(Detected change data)
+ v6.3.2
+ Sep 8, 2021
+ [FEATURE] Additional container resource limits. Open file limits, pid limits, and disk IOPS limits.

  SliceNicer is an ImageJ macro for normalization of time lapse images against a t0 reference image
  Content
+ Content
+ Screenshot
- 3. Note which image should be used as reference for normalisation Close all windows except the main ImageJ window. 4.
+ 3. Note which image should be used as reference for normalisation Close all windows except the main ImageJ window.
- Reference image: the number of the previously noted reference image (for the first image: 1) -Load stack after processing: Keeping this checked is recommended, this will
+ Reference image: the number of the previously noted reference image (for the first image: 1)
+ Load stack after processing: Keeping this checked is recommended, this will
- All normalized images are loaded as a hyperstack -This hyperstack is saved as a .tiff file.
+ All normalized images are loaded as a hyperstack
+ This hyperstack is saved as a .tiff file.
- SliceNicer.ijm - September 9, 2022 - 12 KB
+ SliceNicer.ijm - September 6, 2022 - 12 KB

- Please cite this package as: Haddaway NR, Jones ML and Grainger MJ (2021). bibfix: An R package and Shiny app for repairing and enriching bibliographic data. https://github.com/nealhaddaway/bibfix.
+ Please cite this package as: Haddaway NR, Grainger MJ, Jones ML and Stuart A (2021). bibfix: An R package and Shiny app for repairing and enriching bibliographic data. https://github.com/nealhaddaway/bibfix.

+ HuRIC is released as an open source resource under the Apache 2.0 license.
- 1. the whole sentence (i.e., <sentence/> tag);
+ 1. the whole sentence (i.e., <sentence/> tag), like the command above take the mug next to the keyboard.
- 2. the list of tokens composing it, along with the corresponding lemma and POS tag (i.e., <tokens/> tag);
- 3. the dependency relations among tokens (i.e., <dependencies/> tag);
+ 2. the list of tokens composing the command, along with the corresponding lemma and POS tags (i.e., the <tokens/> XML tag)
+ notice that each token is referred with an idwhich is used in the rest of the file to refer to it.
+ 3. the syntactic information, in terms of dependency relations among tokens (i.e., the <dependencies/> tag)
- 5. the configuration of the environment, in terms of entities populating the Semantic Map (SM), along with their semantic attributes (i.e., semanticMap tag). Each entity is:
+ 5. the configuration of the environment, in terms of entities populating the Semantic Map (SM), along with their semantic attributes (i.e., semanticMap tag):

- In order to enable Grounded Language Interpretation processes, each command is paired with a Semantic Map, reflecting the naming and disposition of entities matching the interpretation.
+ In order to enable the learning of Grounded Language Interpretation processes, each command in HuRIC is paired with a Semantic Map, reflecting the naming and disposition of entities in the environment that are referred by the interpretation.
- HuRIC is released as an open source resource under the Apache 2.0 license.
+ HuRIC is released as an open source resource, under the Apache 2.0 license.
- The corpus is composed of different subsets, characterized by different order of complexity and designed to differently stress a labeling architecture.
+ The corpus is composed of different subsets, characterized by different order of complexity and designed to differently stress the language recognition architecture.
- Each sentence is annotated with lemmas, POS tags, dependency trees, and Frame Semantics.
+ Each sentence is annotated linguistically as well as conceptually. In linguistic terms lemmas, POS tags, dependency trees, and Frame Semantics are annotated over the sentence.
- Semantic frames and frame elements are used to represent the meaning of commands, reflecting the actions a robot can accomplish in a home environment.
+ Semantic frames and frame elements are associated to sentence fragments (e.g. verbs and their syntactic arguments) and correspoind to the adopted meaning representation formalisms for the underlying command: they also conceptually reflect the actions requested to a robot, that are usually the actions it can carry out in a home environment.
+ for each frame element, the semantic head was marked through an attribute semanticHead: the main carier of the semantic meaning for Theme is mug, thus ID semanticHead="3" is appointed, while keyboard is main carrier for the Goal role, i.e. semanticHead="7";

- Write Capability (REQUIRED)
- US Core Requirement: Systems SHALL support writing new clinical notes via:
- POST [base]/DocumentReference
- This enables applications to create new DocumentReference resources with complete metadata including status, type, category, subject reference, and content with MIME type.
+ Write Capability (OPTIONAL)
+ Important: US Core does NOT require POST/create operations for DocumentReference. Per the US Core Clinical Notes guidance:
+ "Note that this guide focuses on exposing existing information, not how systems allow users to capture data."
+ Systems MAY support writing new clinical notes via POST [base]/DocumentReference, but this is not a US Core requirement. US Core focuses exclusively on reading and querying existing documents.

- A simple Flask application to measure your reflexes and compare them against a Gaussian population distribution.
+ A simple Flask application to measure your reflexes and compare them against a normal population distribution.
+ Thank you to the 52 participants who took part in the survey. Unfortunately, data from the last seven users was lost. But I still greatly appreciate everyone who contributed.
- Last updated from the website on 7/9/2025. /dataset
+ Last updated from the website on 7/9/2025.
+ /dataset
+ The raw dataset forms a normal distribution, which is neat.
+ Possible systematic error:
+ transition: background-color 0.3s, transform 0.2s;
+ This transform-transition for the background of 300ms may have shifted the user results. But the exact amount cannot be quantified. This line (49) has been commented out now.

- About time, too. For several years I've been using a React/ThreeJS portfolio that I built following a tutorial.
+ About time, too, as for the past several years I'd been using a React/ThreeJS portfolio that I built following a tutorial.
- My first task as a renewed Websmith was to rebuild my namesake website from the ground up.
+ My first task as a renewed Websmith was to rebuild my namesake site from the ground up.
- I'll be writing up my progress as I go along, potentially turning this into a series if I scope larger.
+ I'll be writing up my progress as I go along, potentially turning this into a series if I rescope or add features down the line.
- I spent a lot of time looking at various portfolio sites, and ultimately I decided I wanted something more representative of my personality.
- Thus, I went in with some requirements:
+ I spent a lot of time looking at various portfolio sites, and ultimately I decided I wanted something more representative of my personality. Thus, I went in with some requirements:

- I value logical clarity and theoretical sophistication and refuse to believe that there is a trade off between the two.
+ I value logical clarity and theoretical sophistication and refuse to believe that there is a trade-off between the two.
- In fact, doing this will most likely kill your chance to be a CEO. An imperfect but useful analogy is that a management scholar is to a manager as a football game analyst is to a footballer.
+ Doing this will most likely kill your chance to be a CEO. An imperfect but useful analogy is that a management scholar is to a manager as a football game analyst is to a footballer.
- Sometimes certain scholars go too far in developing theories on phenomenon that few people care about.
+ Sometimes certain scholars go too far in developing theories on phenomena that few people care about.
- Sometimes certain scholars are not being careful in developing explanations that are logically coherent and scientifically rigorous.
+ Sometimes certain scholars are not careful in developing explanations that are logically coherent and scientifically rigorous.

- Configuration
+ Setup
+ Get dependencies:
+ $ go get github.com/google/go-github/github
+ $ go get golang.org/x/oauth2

Required action:
Reproduce the whole of the records exactly, so that no line differs from the source above.

Solution:
+ v6.3.2
+ Sep 8, 2021
+ [FEATURE] Additional container resource limits. Open file limits, pid limits, and disk IOPS limits.

  SliceNicer is an ImageJ macro for normalization of time lapse images against a t0 reference image
  Content
+ Content
+ Screenshot
- 3. Note which image should be used as reference for normalisation Close all windows except the main ImageJ window. 4.
+ 3. Note which image should be used as reference for normalisation Close all windows except the main ImageJ window.
- Reference image: the number of the previously noted reference image (for the first image: 1) -Load stack after processing: Keeping this checked is recommended, this will
+ Reference image: the number of the previously noted reference image (for the first image: 1)
+ Load stack after processing: Keeping this checked is recommended, this will
- All normalized images are loaded as a hyperstack -This hyperstack is saved as a .tiff file.
+ All normalized images are loaded as a hyperstack
+ This hyperstack is saved as a .tiff file.
- SliceNicer.ijm - September 9, 2022 - 12 KB
+ SliceNicer.ijm - September 6, 2022 - 12 KB

- Please cite this package as: Haddaway NR, Jones ML and Grainger MJ (2021). bibfix: An R package and Shiny app for repairing and enriching bibliographic data. https://github.com/nealhaddaway/bibfix.
+ Please cite this package as: Haddaway NR, Grainger MJ, Jones ML and Stuart A (2021). bibfix: An R package and Shiny app for repairing and enriching bibliographic data. https://github.com/nealhaddaway/bibfix.

+ HuRIC is released as an open source resource under the Apache 2.0 license.
- 1. the whole sentence (i.e., <sentence/> tag);
+ 1. the whole sentence (i.e., <sentence/> tag), like the command above take the mug next to the keyboard.
- 2. the list of tokens composing it, along with the corresponding lemma and POS tag (i.e., <tokens/> tag);
- 3. the dependency relations among tokens (i.e., <dependencies/> tag);
+ 2. the list of tokens composing the command, along with the corresponding lemma and POS tags (i.e., the <tokens/> XML tag)
+ notice that each token is referred with an idwhich is used in the rest of the file to refer to it.
+ 3. the syntactic information, in terms of dependency relations among tokens (i.e., the <dependencies/> tag)
- 5. the configuration of the environment, in terms of entities populating the Semantic Map (SM), along with their semantic attributes (i.e., semanticMap tag). Each entity is:
+ 5. the configuration of the environment, in terms of entities populating the Semantic Map (SM), along with their semantic attributes (i.e., semanticMap tag):

- In order to enable Grounded Language Interpretation processes, each command is paired with a Semantic Map, reflecting the naming and disposition of entities matching the interpretation.
+ In order to enable the learning of Grounded Language Interpretation processes, each command in HuRIC is paired with a Semantic Map, reflecting the naming and disposition of entities in the environment that are referred by the interpretation.
- HuRIC is released as an open source resource under the Apache 2.0 license.
+ HuRIC is released as an open source resource, under the Apache 2.0 license.
- The corpus is composed of different subsets, characterized by different order of complexity and designed to differently stress a labeling architecture.
+ The corpus is composed of different subsets, characterized by different order of complexity and designed to differently stress the language recognition architecture.
- Each sentence is annotated with lemmas, POS tags, dependency trees, and Frame Semantics.
+ Each sentence is annotated linguistically as well as conceptually. In linguistic terms lemmas, POS tags, dependency trees, and Frame Semantics are annotated over the sentence.
- Semantic frames and frame elements are used to represent the meaning of commands, reflecting the actions a robot can accomplish in a home environment.
+ Semantic frames and frame elements are associated to sentence fragments (e.g. verbs and their syntactic arguments) and correspoind to the adopted meaning representation formalisms for the underlying command: they also conceptually reflect the actions requested to a robot, that are usually the actions it can carry out in a home environment.
+ for each frame element, the semantic head was marked through an attribute semanticHead: the main carier of the semantic meaning for Theme is mug, thus ID semanticHead="3" is appointed, while keyboard is main carrier for the Goal role, i.e. semanticHead="7";

- Write Capability (REQUIRED)
- US Core Requirement: Systems SHALL support writing new clinical notes via:
- POST [base]/DocumentReference
- This enables applications to create new DocumentReference resources with complete metadata including status, type, category, subject reference, and content with MIME type.
+ Write Capability (OPTIONAL)
+ Important: US Core does NOT require POST/create operations for DocumentReference. Per the US Core Clinical Notes guidance:
+ "Note that this guide focuses on exposing existing information, not how systems allow users to capture data."
+ Systems MAY support writing new clinical notes via POST [base]/DocumentReference, but this is not a US Core requirement. US Core focuses exclusively on reading and querying existing documents.

- A simple Flask application to measure your reflexes and compare them against a Gaussian population distribution.
+ A simple Flask application to measure your reflexes and compare them against a normal population distribution.
+ Thank you to the 52 participants who took part in the survey. Unfortunately, data from the last seven users was lost. But I still greatly appreciate everyone who contributed.
- Last updated from the website on 7/9/2025. /dataset
+ Last updated from the website on 7/9/2025.
+ /dataset
+ The raw dataset forms a normal distribution, which is neat.
+ Possible systematic error:
+ transition: background-color 0.3s, transform 0.2s;
+ This transform-transition for the background of 300ms may have shifted the user results. But the exact amount cannot be quantified. This line (49) has been commented out now.

- About time, too. For several years I've been using a React/ThreeJS portfolio that I built following a tutorial.
+ About time, too, as for the past several years I'd been using a React/ThreeJS portfolio that I built following a tutorial.
- My first task as a renewed Websmith was to rebuild my namesake website from the ground up.
+ My first task as a renewed Websmith was to rebuild my namesake site from the ground up.
- I'll be writing up my progress as I go along, potentially turning this into a series if I scope larger.
+ I'll be writing up my progress as I go along, potentially turning this into a series if I rescope or add features down the line.
- I spent a lot of time looking at various portfolio sites, and ultimately I decided I wanted something more representative of my personality.
- Thus, I went in with some requirements:
+ I spent a lot of time looking at various portfolio sites, and ultimately I decided I wanted something more representative of my personality. Thus, I went in with some requirements:

- I value logical clarity and theoretical sophistication and refuse to believe that there is a trade off between the two.
+ I value logical clarity and theoretical sophistication and refuse to believe that there is a trade-off between the two.
- In fact, doing this will most likely kill your chance to be a CEO. An imperfect but useful analogy is that a management scholar is to a manager as a football game analyst is to a footballer.
+ Doing this will most likely kill your chance to be a CEO. An imperfect but useful analogy is that a management scholar is to a manager as a football game analyst is to a footballer.
- Sometimes certain scholars go too far in developing theories on phenomenon that few people care about.
+ Sometimes certain scholars go too far in developing theories on phenomena that few people care about.
- Sometimes certain scholars are not being careful in developing explanations that are logically coherent and scientifically rigorous.
+ Sometimes certain scholars are not careful in developing explanations that are logically coherent and scientifically rigorous.

- Configuration
+ Setup
+ Get dependencies:
+ $ go get github.com/google/go-github/github
+ $ go get golang.org/x/oauth2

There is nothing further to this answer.